You are viewing a plain text version of this content. The canonical link for it is here.
Posted to dev@solr.apache.org by Jason Gerlowski <ge...@gmail.com> on 2021/07/30 19:15:00 UTC

Fixing Inefficient Solr Operator Backups

Hey all,

I've been getting familiar in the last week or two with our new
operator, and noticed that the way its backups work will miss out on
the "incremental" efficiency improvements added recently as a part of
SIP-12.  For backups to be done incrementally, an ongoing backup has
to be able to "see" the files stored by previous backups so that it
knows which index files to skip over.  Our current operator support
does a few things that prevent this in practice:

- the operator "rm -rf"s all files at the backup location before
starting each new backup
- the operator requests each backup at a unique name/location.
- the operator compresses the backup file tree after finishing each backup

Everything will still work, the backups just won't be nearly as
efficient for many common usecases as they could be.
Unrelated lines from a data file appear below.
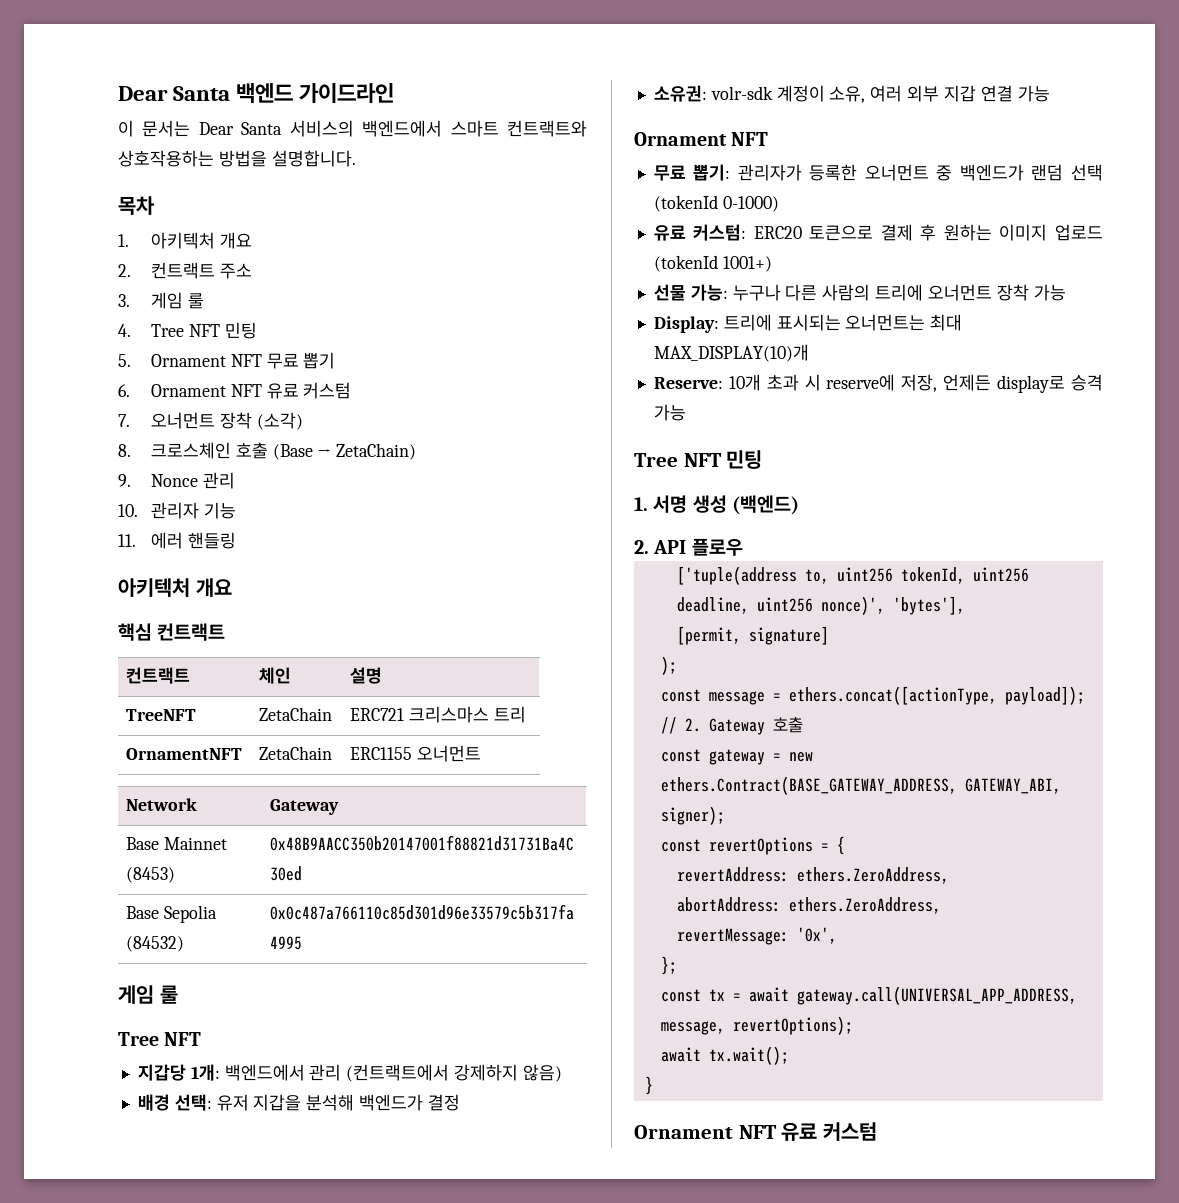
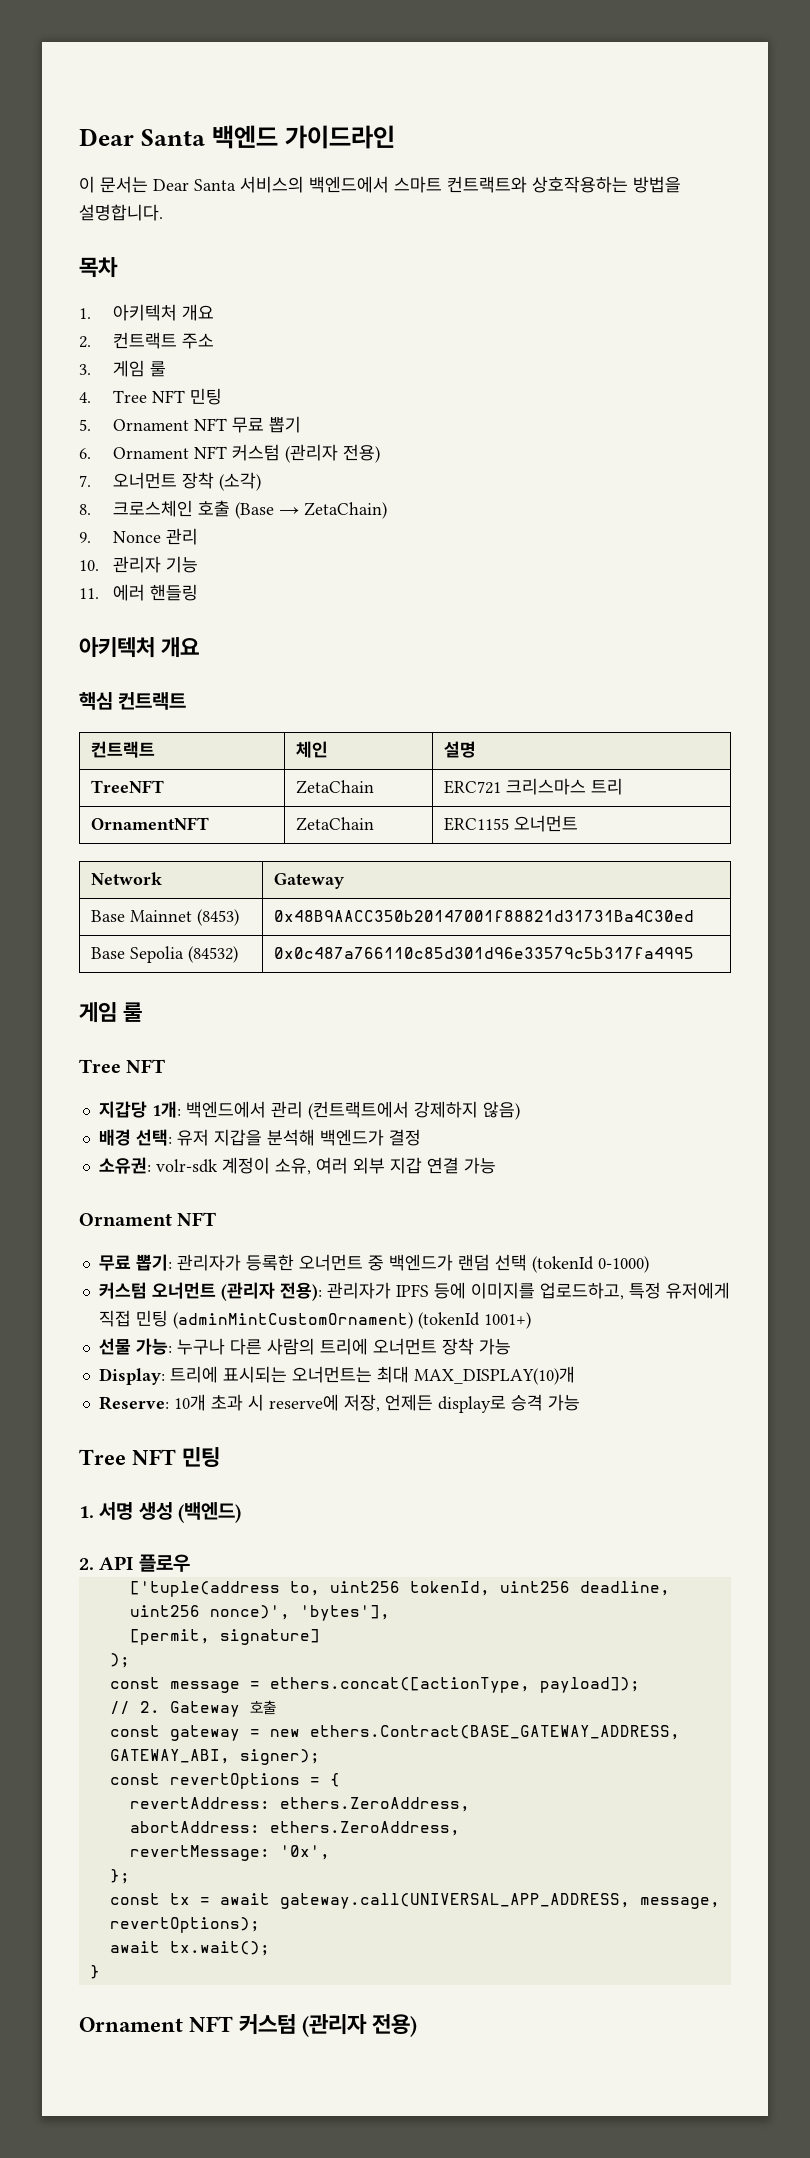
- 6. Ornament NFT 유료 커스텀
+ 6. Ornament NFT 커스텀 (관리자 전용)
- 유료 커스텀: ERC20 토큰으로 결제 후 원하는 이미지 업로드 (tokenId 1001+)
+ 커스텀 오너먼트 (관리자 전용): 관리자가 IPFS 등에 이미지를 업로드하고, 특정 유저에게 직접 민팅 (adminMintCustomOrnament) (tokenId 1001+)
  }
- Ornament NFT 유료 커스텀
+ Ornament NFT 커스텀 (관리자 전용)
There's a few ways we could address this.

In one approach, we could leave 'solrbackup' mostly untouched. For
"incremental" situations, we would create a new resource-type
('solrbackupschedule'? 'solrbackuprepeating'?) that's explicitly
geared towards repeated backups of the same collections and knows to
store these all in the same location.  Conceivably it could also have
other useful ops features like cron-job-like scheduling of backups.
'solrbackupschedule' would then be our solution for users who want to
do recurring or repeated backups, and 'solrbackup' could be
repositioned in the docs as the solution for those doing an ad-hoc,
standalone backup.

Another approach would be to focus instead on adding configuration
options to 'solrbackup' that would make it suitable for incremental
backups: enable/disable backup compression, cleaning/retaining the
"location" prior to doing a backup, an override for the backup
location, etc.  'solrbackup' would remain the option for anyone doing
any sort of backup.  (Of course, we could also add a
solrbackupschedule resource-type as a layer on top of this if the idea
of cron-like backup triggering is appealing, but it could be
implemented in terms of managing 'solrbackup' sub-resources that
perform the actual "work".)

There are tradeoffs for both approaches IMO.

The first approach is simplest in terms of backcompat.  It may also
prove simplest in handling discrepancies between Solr versions
(incremental backups only supported in v8.9+).  But it leaves a
potential usecase gap: users may take backups frequently enough to
benefit from "incrementality", but without any sort of defined
schedule or set periodicity like a 'solrbackupschedule' resource might
require.  It also risks duplicating code as both 'solrbackup' and
'solrbackupschedule' would involve similar actions.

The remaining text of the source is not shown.